Häufig gestellte Fragen

  • Was ist Smartbroker?

    Smartbroker ist ein Onlinebroker aus Deutschland, bei dem Anleger günstig an allen deutschen Handelsplätzen sowie einigen Auslandsbörsen traden können.

  • Wem gehört Smartbroker?

    Smartbroker ist eine Marke der wallstreet:online capital AG. Geführt wird dein Depot hingegen bei der DAB BNP Paribas, einer der größten europäischen Banken.

  • Ist Smartbroker sicher?

    Da Smartbroker mit der DAB BNP Paribas kooperiert, greift die gesetzliche Einlagensicherung in Höhe von 100.000 Euro pro Kunde. Zudem sorgt die Mitgliedschaft im freiwilligen Einlagensicherungsfonds des Bundesverbandes deutscher Banken e. V. dafür, dass deine Einlagen sogar bis zu 90,1 Mio. Euro sicher sind.

  • Gibt es versteckte Kosten?

    Nein. Die Depotführung bei Smartbroker ist kostenlos. Alle anderen eventuell anfallenden Gebühren sind transparent im online abrufbaren Preis- und Leistungsverzeichnis einseh- und herunterladbar.

  • Wie verdient Smartbroker Geld?

    Smartbroker verdient sein Geld im Zuge von Transaktionen. Je Order nimmt der Onlinebroker an inländischen und elektronischen Handelsplätzen eine Provision in Höhe von 4 Euro, an ausländischen Handelsplätzen hingegen 9 Euro. Hinzu kommen Gebühren für weitere Leistungen.

  • Wie lange dauert die Depoteröffnung?

    Ein Depot bei Smartbroker zu eröffnen, dauert nur ein paar Minuten. In lediglich 5 Schritten ist dein Konto beim Onlinebroker eröffnet.

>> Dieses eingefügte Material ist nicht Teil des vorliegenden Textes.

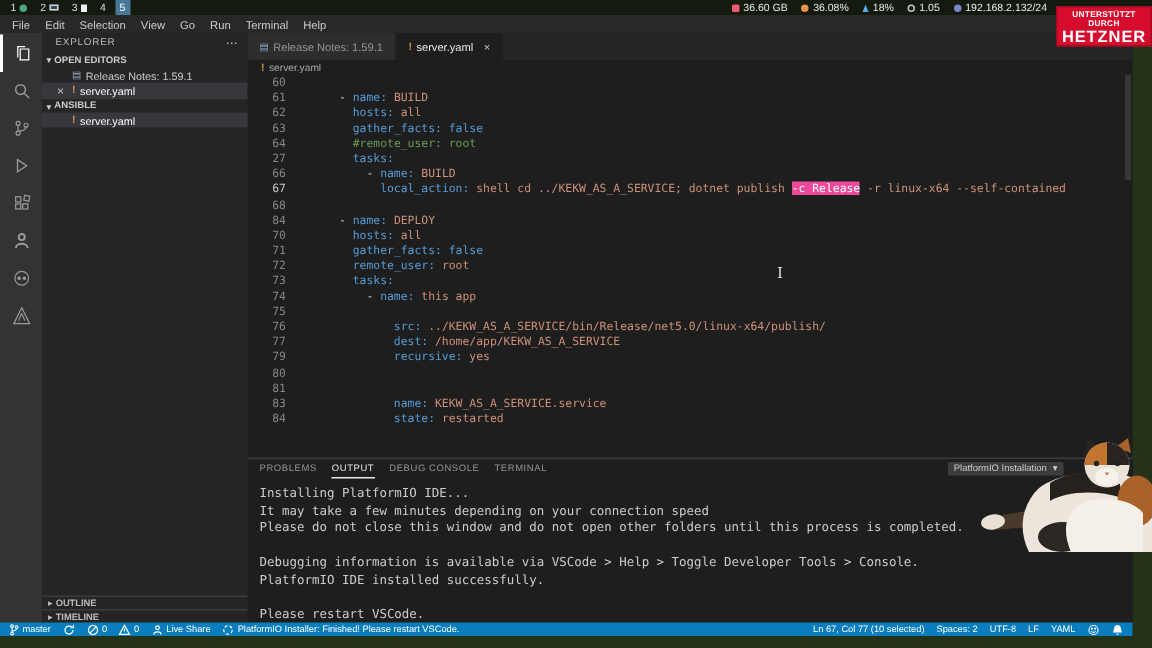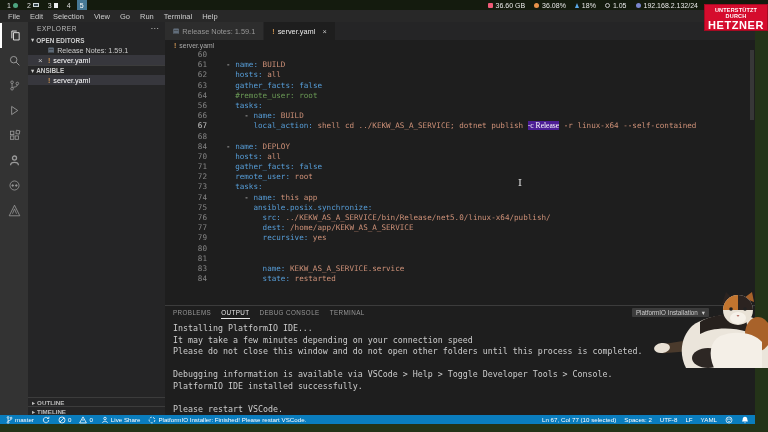"60" .gutter { text-align: right -> center }
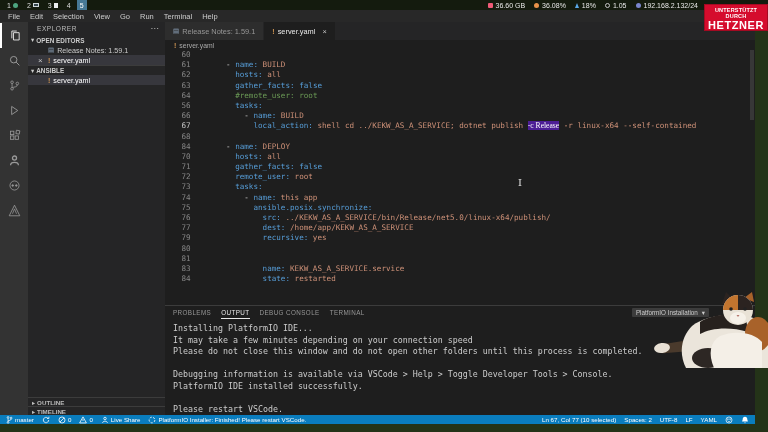"56" span.gutter { text: 56 -> 27 }
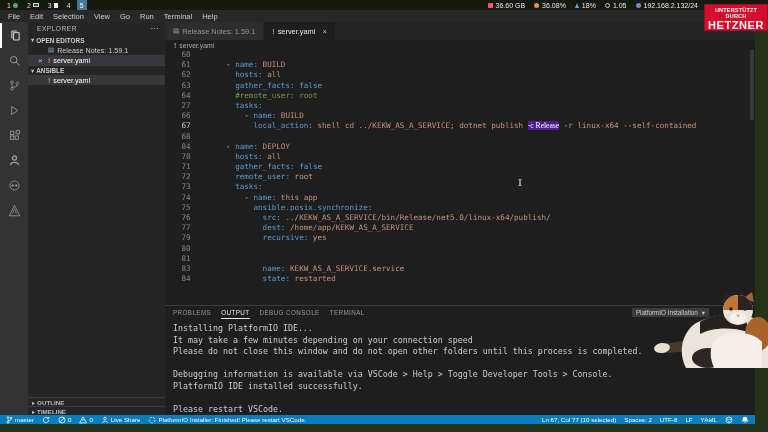"-c Release" .tk-s { background: #4c1d95 -> #ec4899; font-family: Liberation Serif, serif -> none }
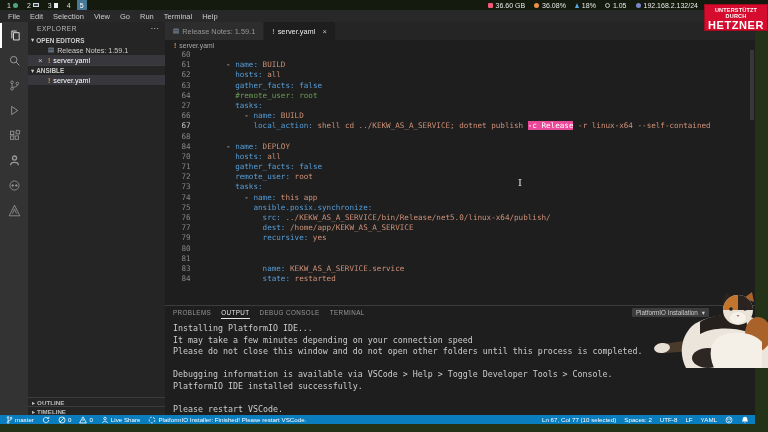"ansible.posix.synchronize:" span.codetext { html: <span><span> </span><span>ansible.posix.synchronize:</span></span> -> none }
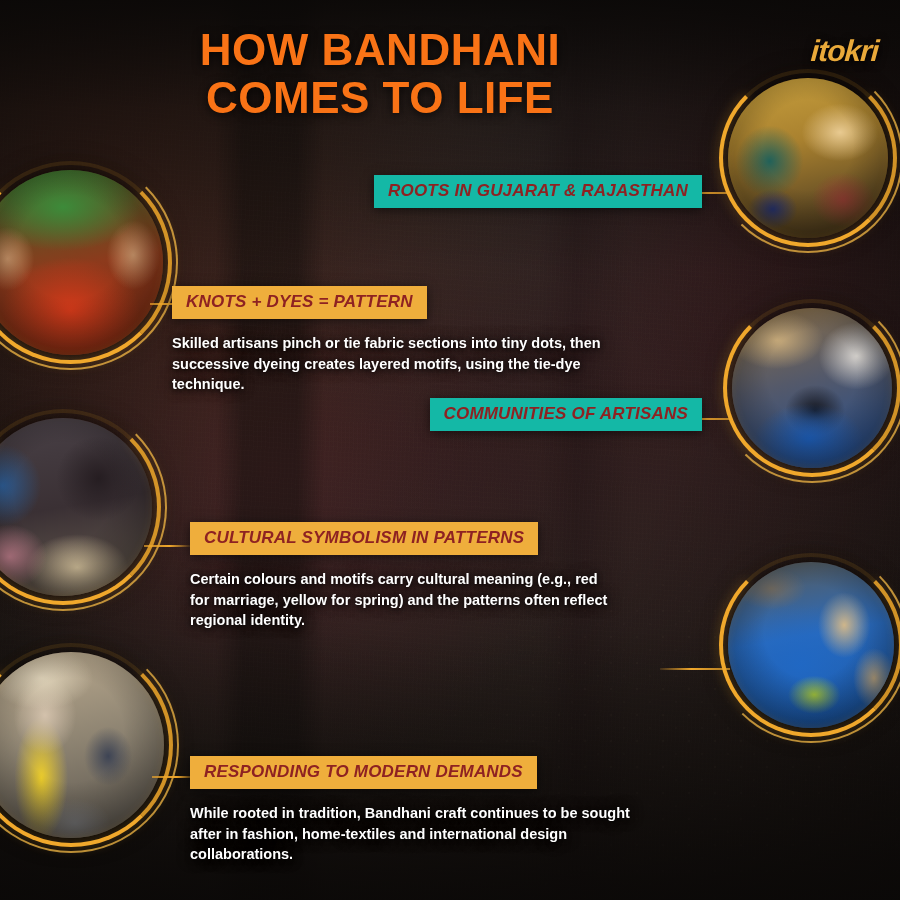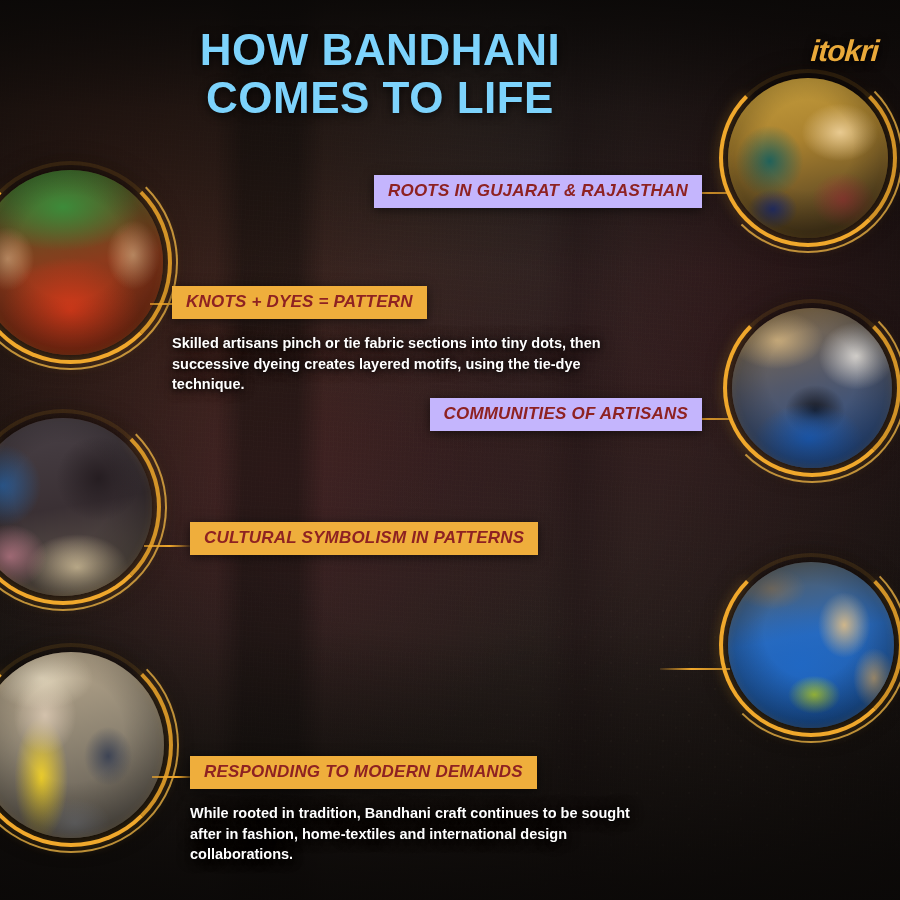"HOW BANDHANI" .title { color: #7dd3fc -> #f97316 }
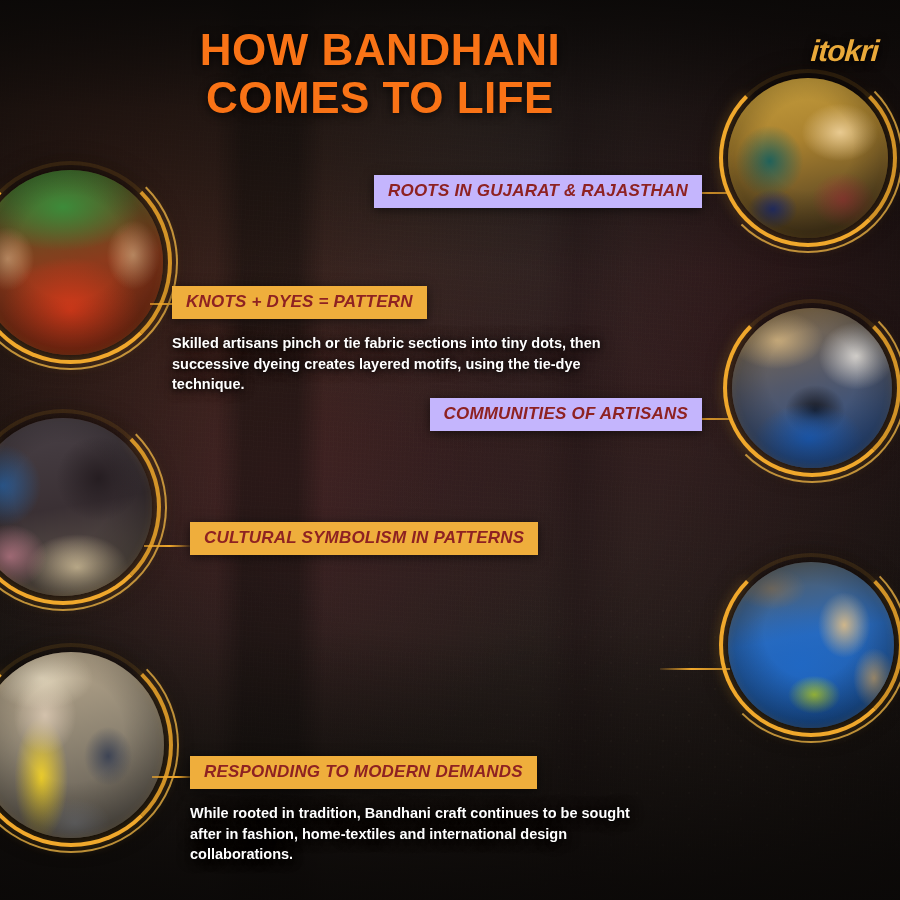"ROOTS IN GUJARAT & RAJASTHAN" .heading.cream { background: #c4b5fd -> #14b8a6 }
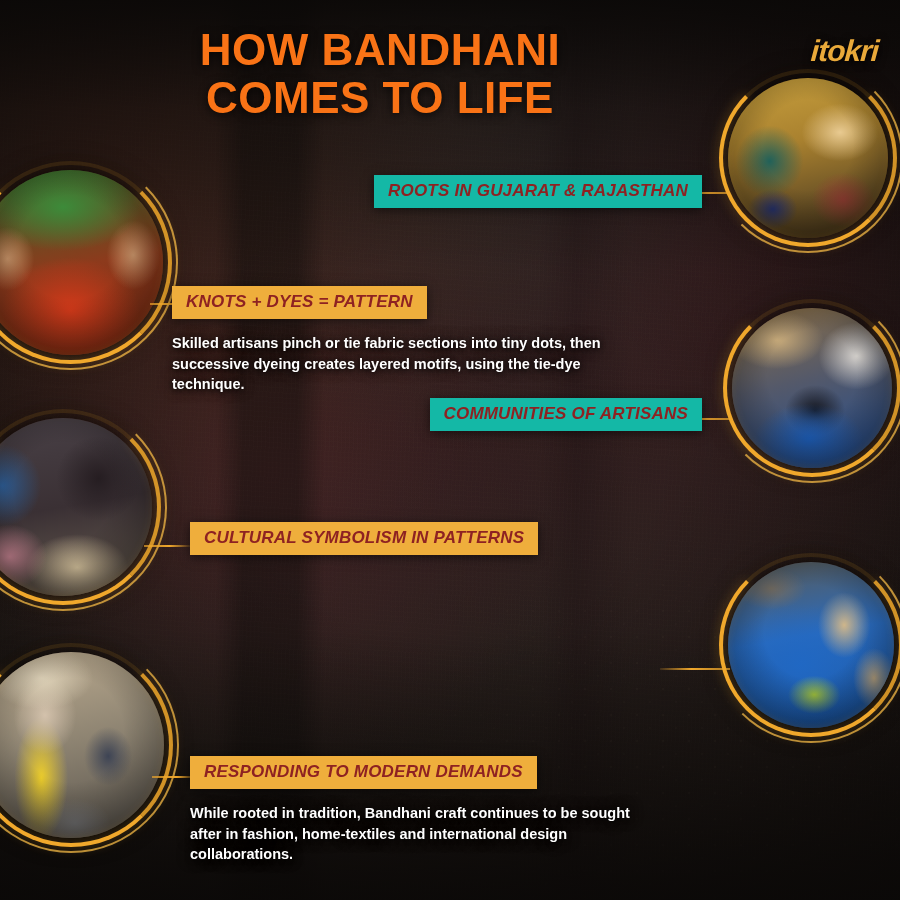"Certain colours and motifs carry" div.body-text { html: none -> <div>Certain colours and motifs carry cultural meaning (e.g., red for marriage, yellow for spring) and the patterns often reflect regional identity.</div> }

  • Bietet Smartbroker ETF Sparpläne an?

    Ja. 604 sparplanfähige ETFs von etablierten Anbietern wie Amundi oder Lyxor zählen zum Angebot des Brokers. Teilweise sind diese ETFs dank einer speziellen Aktion sogar kostenlos besparbar.

  • Entstehen Gebühren bei Dividendenzahlungen?

    Nein. Inländische und ausländische Dividendenzahlungen sind mit keinerlei Gebühren verbunden.

  • Bietet Smartbroker Firmendepots an?

    Nein. Die Eröffnung eines Firmendepots ist nicht möglich. Smartbroker schließt eine Änderung allerdings nicht aus, so dass Firmendepots in der Zukunft möglicherweise doch beantragt werden können.

  • Gibt es Einschränkungen bei den handelbaren Wertpapieren?

    Nein. Dir stehen alle Fonds, Anleihen, Aktien, Zertifikate, ETFs sowie Optionsscheine zum Handeln zur Verfügung.